Foodge went into a meditative state, which lasted almost twenty seconds. “Perhaps there’s more to this odour than just urine on the floor, I mean, everything’s new in there, get’s mopped out daily, well, until today. There must be something else happening in there.”
“All of the facilities in the Gents are top notch, I should know, paid for ‘em meself, and installed them all meself, well, with the help of the Mondrian Brothers and some of the Angles, I mean, they had all the tools.” Merv’s shoulders were now covered in fine, white flakes as he stood scratching his head.
Foodge felt compelled to ask the question. “Are the Mondrian Brothers or any of the Angles licensed plumbers?”
Merv looked uncomfortable. “Well, how hard can it be, I mean, you only need to know that shit doesn’t roll up hill?”

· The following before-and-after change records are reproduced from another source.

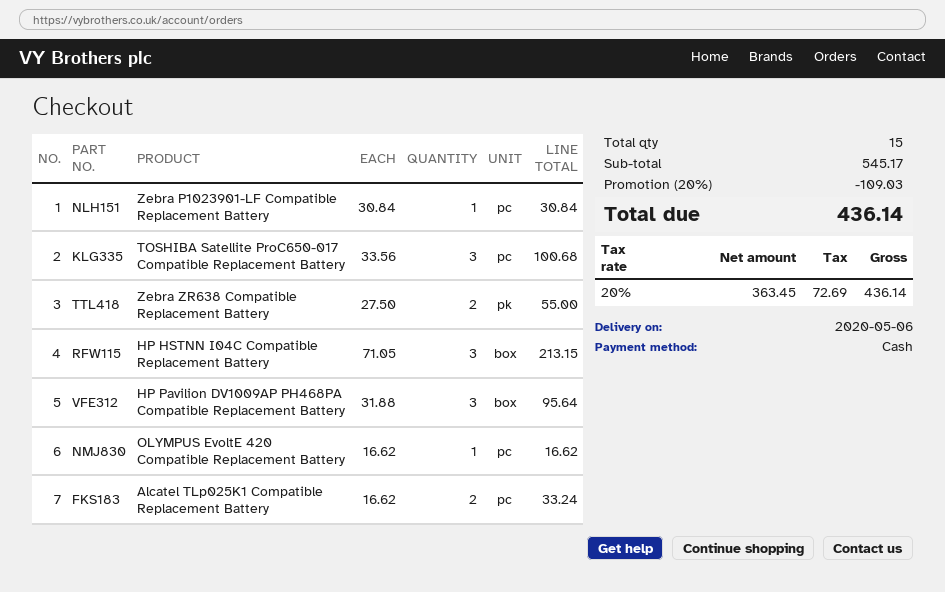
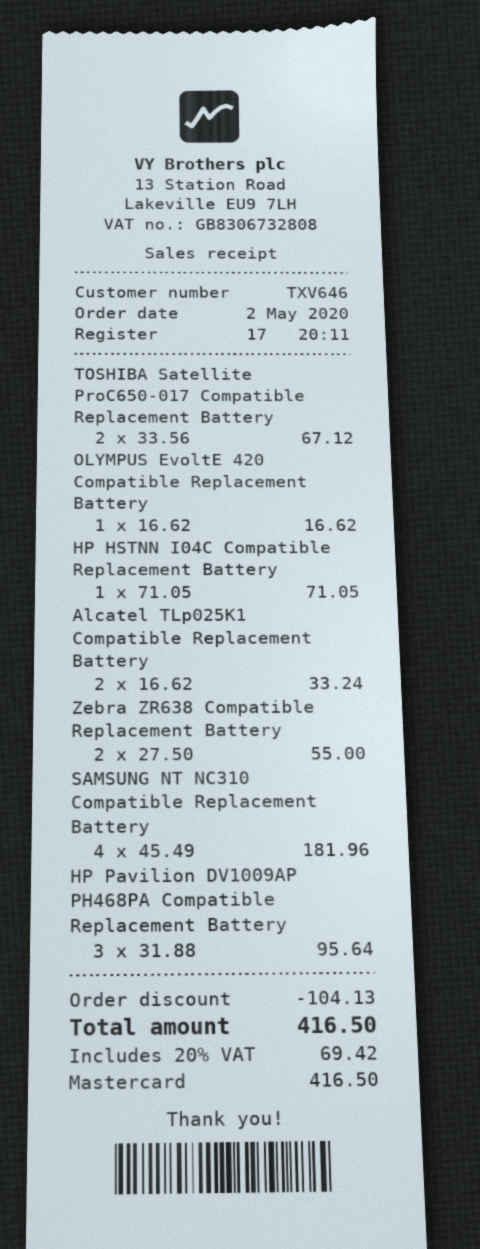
payment method: cash -> Mastercard
Zebra P1023901-LF Compatible Replacement Battery: 1 x 30.84 = 30.84 -> none
TOSHIBA Satellite ProC650-017 Compatible Replacement Battery: 3 x 33.56 = 100.68 -> 2 x 33.56 = 67.12
HP HSTNN I04C Compatible Replacement Battery: 3 x 71.05 = 213.15 -> 1 x 71.05 = 71.05
SAMSUNG NT NC310 Compatible Replacement Battery: none -> 4 x 45.49 = 181.96
discount: 109.03 -> 104.13
tax: 20% = 72.69 -> 20% = 69.42
total: 436.14 -> 416.50

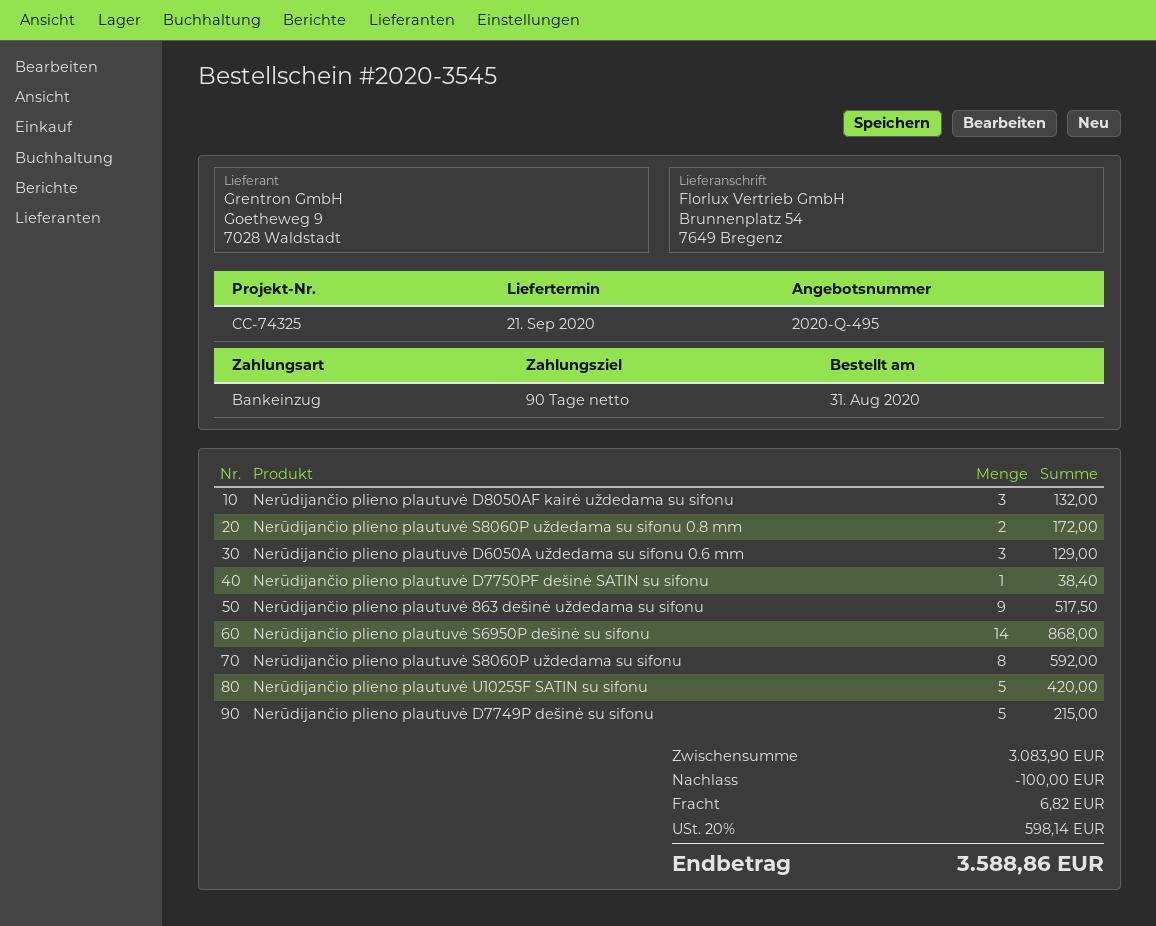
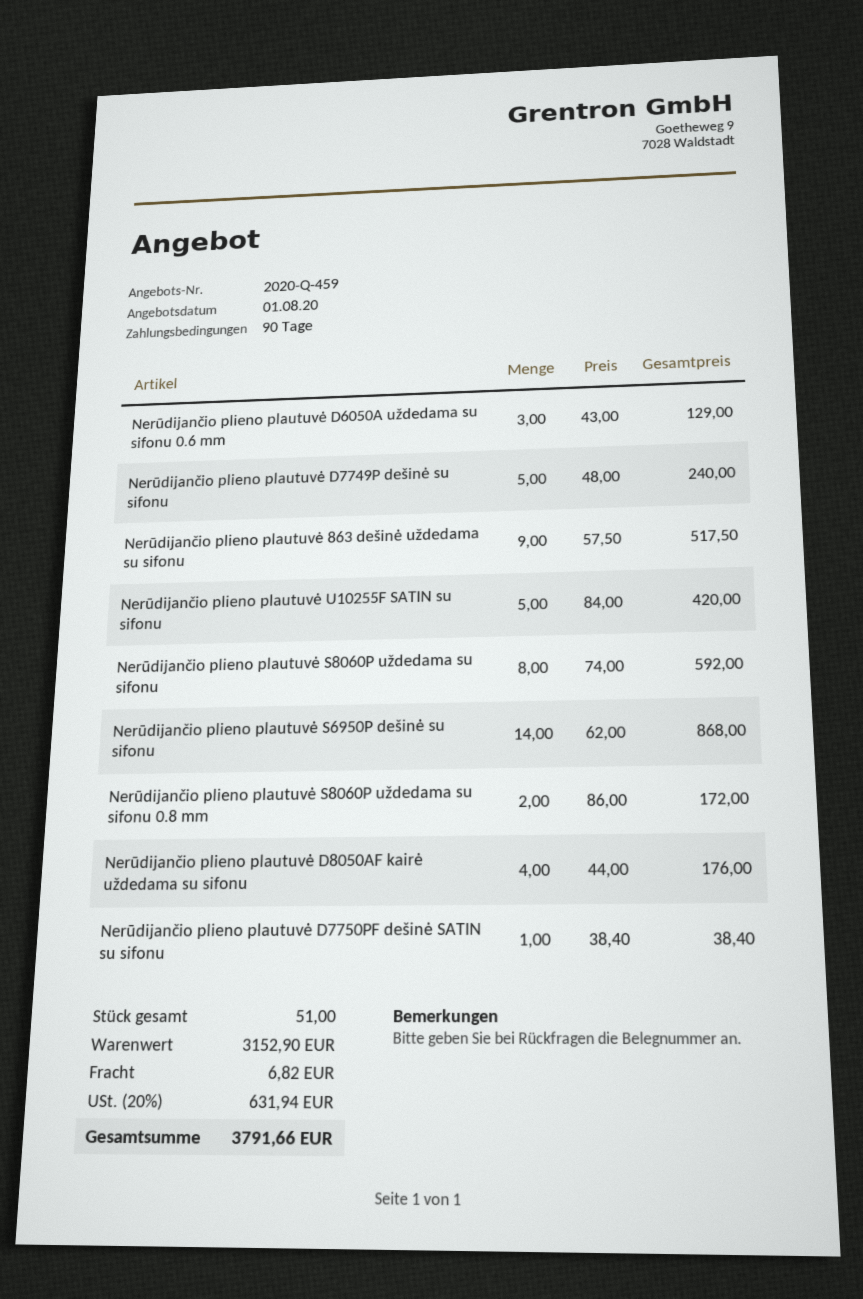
quote number: 2020-Q-495 -> 2020-Q-459
Nerūdijančio plieno plautuvė D8050AF kairė uždedama su sifonu: 3 for 132.00 -> 4 for 176.00
Nerūdijančio plieno plautuvė D7749P dešinė su sifonu: 5 for 215.00 -> 5 for 240.00
subtotal: 3083.90 -> 3152.90
discount: 100.00 -> none
tax: 20% = 598.14 -> 20% = 631.94
total: 3588.86 -> 3791.66

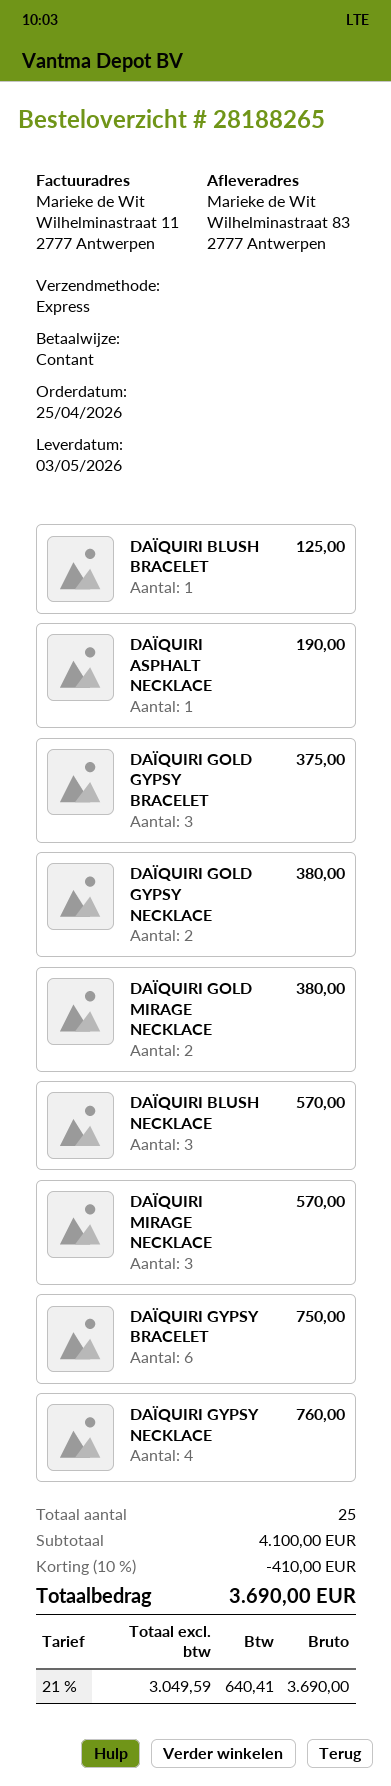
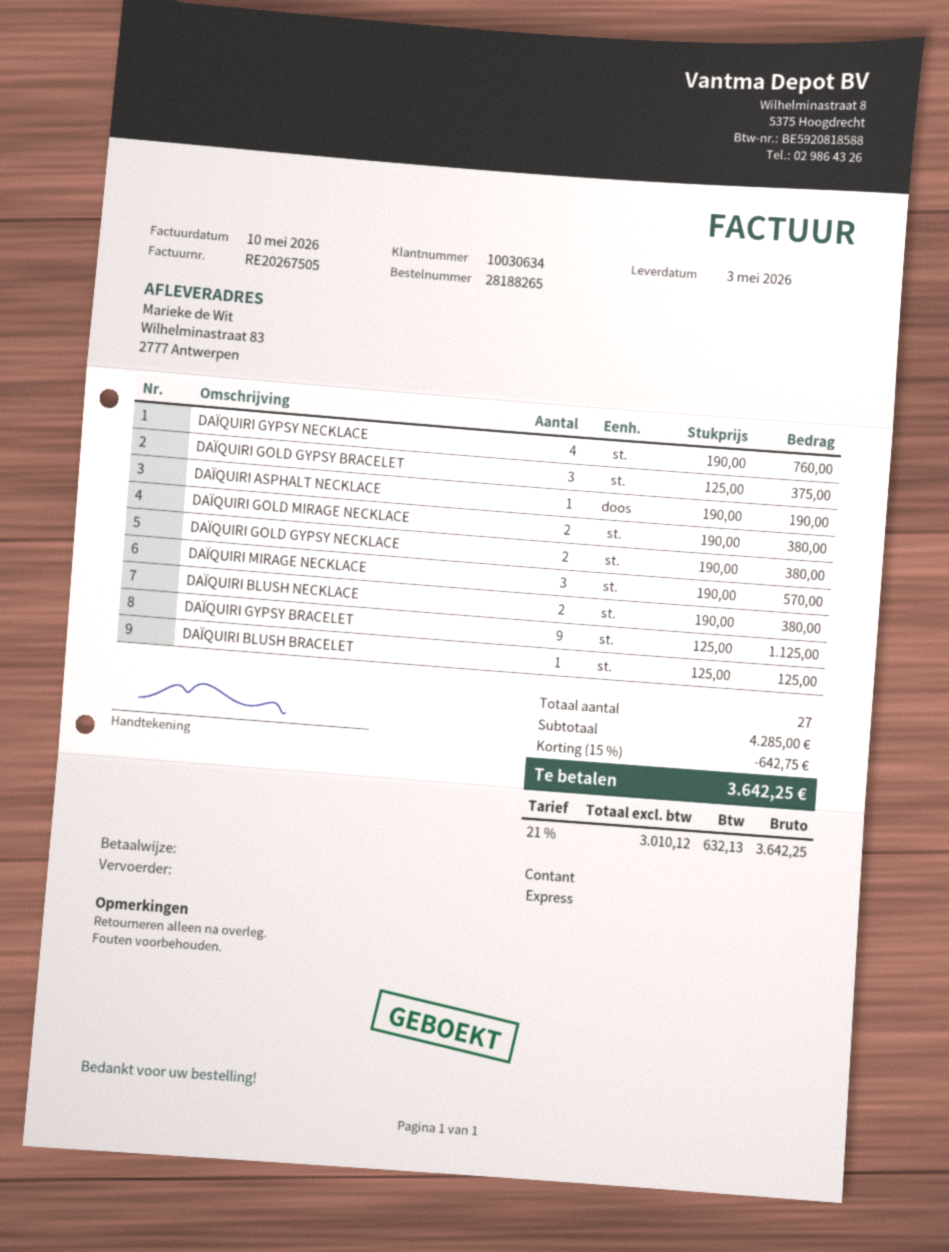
DAÏQUIRI BLUSH NECKLACE: 3 for 570.00 -> 2 for 380.00
DAÏQUIRI GYPSY BRACELET: 6 for 750.00 -> 9 for 1125.00
total quantity: 25 -> 27
subtotal: 4100.00 -> 4285.00
discount: 10% = 410.00 -> 15% = 642.75
net: 3049.59 -> 3010.12
tax: 21% = 640.41 -> 21% = 632.13
total: 3690.00 -> 3642.25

“So, I take that as an answer in the negative.” Foodge was on his stride, like his old days as a barrister.
Merv’s eyes glistened. “Will I lose the pub?”
“No, of course not, all we need to do is find a plumber who’s happy to overlook the shoddy workmanship.” Foodge looked quite pleased with himself. “Come to think of it, O’Hoo comes from a long line of plumbers. He’s the black sheep of the family, couldn’t get into plumbing college, too much maths, so, became a copper instead!” Foodge had his mobile out, and was already dialling. “O’Hoo, old son, how the hell are you? Terrific, good, yes, yes, yes, yes, no, no, she didn’t. Well, can you meet me for a drink, yes, yes? Pigs Arms, yes, soon.” Foodge pocketed the phone just as O’Hoo crept up behind him.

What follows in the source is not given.